Machine Learning (ML) is gaining increasing popularity to tackle uncertainty in physical systems, such as modern power systems. However, ML models can be hardly trained for newly- built power grids with limited data, especially when different power grids have different dimensionalities and distributions for measurement data. To tackle this problem, we propose a novel Heterogeneous Transfer Learning (HTL)-based method to boost the data volume of the target grid. Specifically, we propose a Merged Multi-Modal Gaussian Graphical Model (M^3G^2M) with a physical data merging process for knowledge transfer. To solve the maximum likelihood estimation of M^3G^2M with imbalanced data from two grids, we propose a novel Expectation-Maximization algorithm.
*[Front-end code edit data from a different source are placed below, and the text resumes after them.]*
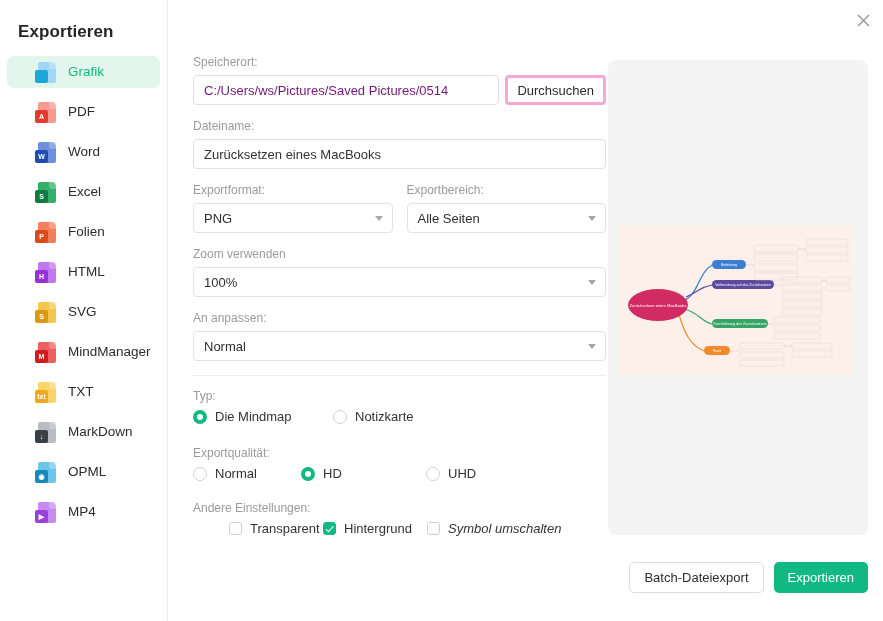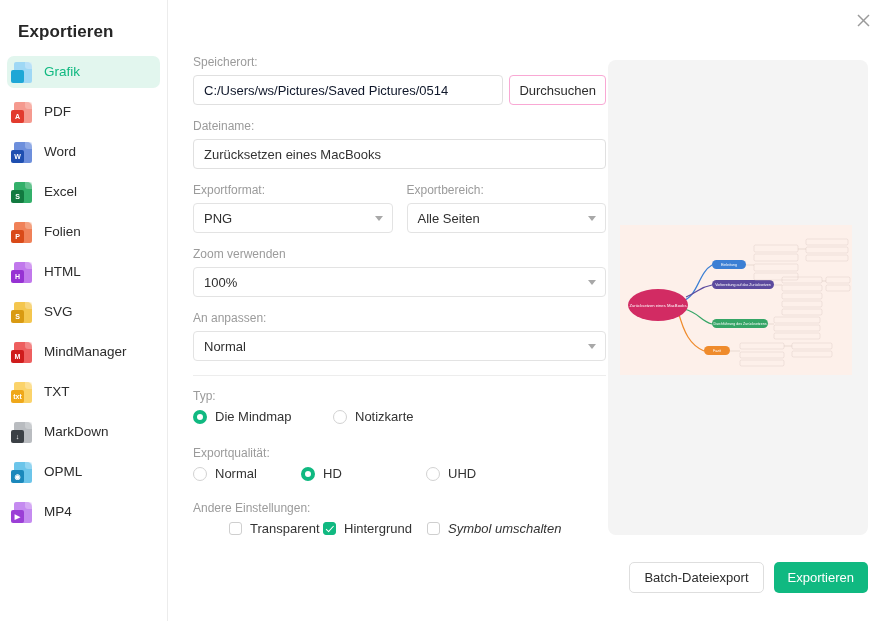--- a/index.html
+++ b/index.html
@@ -36,7 +36,7 @@
   .nav-item {
     display: flex; align-items: center;
     height: 32px; margin-bottom: 8px;
-    padding-left: 4px;
+    padding-left: 28px;
     border-radius: 7px;
     cursor: pointer;
     font-size: 13.5px;

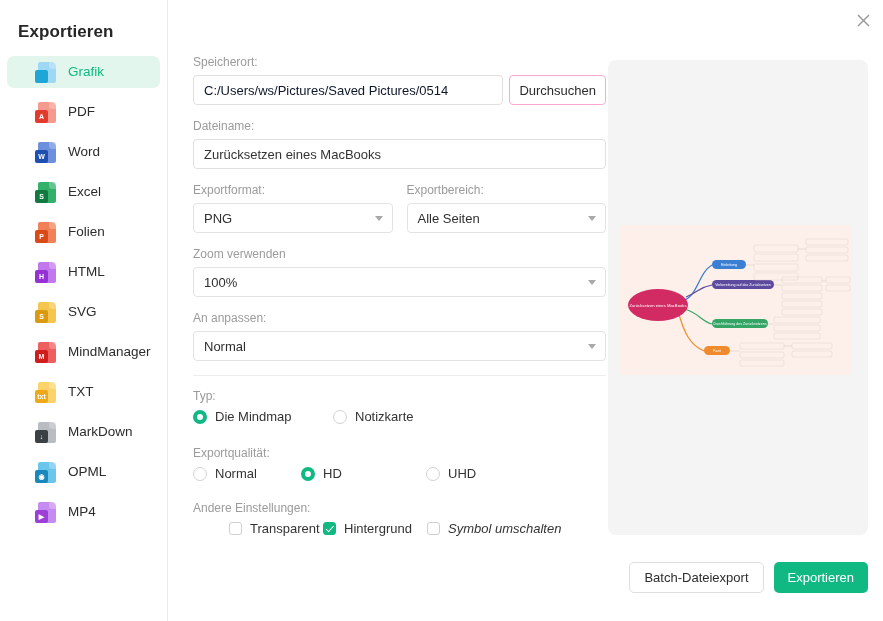--- a/index.html
+++ b/index.html
@@ -80,7 +80,7 @@
     background:#fff; display:flex; align-items:center;
     padding: 0 10px; font-size: 13px; color:#333;
   }
-  .input-box.placeholder { color: #0f172a; }
+  .input-box.placeholder { color: #701a75; }
 
   .path-row { display:flex; gap: 6px; }
   .path-row .input-box { flex:1; }

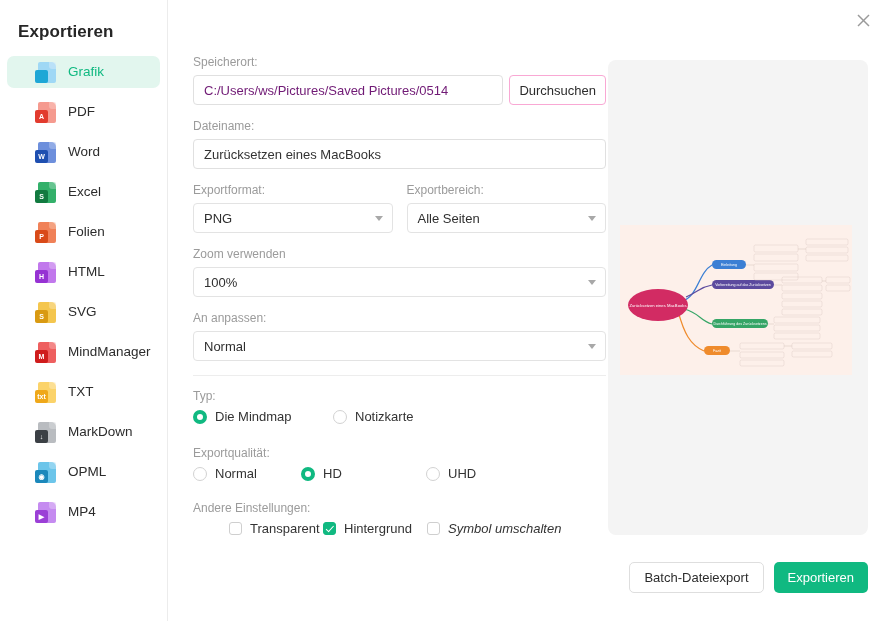--- a/index.html
+++ b/index.html
@@ -85,7 +85,7 @@
   .path-row { display:flex; gap: 6px; }
   .path-row .input-box { flex:1; }
   .browse-btn {
-    height:30px; border:1px solid #f9a8d4; border-radius:4px;
+    height:30px; border:3px solid #f9a8d4; border-radius:4px;
     background:#fff; font-size:13px; color:#2c2c2c;
     padding: 0 9px; display:flex; align-items:center; cursor:pointer;
     font-family:"Liberation Sans", sans-serif;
Finally, we quantify the negative transfer via the KL-Divergence to measure the distribution similarity between the source grid and the target grid for the transferring confidence. We demonstrate the advantages and the generalizability of our proposed
models in diversified data sets for power systems and human action-sensing systems.

Bio

Dr. Yang Weng received his PhD from Carnegie Mellon University (CMU). Before that, he obtained three MS degrees in Machine Learning (CMU), Electrical and Computer Engineering (CMU), and Statistics (UIC). After earning his PhD, he joined Stanford University as a Postdoctoral Fellow for Sustainable Energy. He is currently an Assistant Professor in the School of Electrical, Computer, and Energy Engineering at Arizona State University (ASU). Dr. Weng received the 2021 NSF CAREER Award, 2021 Outstanding IEEE Young Professional Award (Phoenix Section), 2020 Outstanding Faculty Mentor Award (ASU), as well as the 2020 Centennial Award for Teaching (ASU). He also got 7 Best Paper Awards or Best Papers, Winner Award for International Competition on Innovation and Entrepreneurship, and 2nd Place in Accuracy/1st Place in Speed for theRTE International Competition on “Learning to Run a Power Network” in 2019. His work is also recognized via a Stanford Tomcat Fellowship, CMU Dean’s Fellowship, and ABB Fellowship.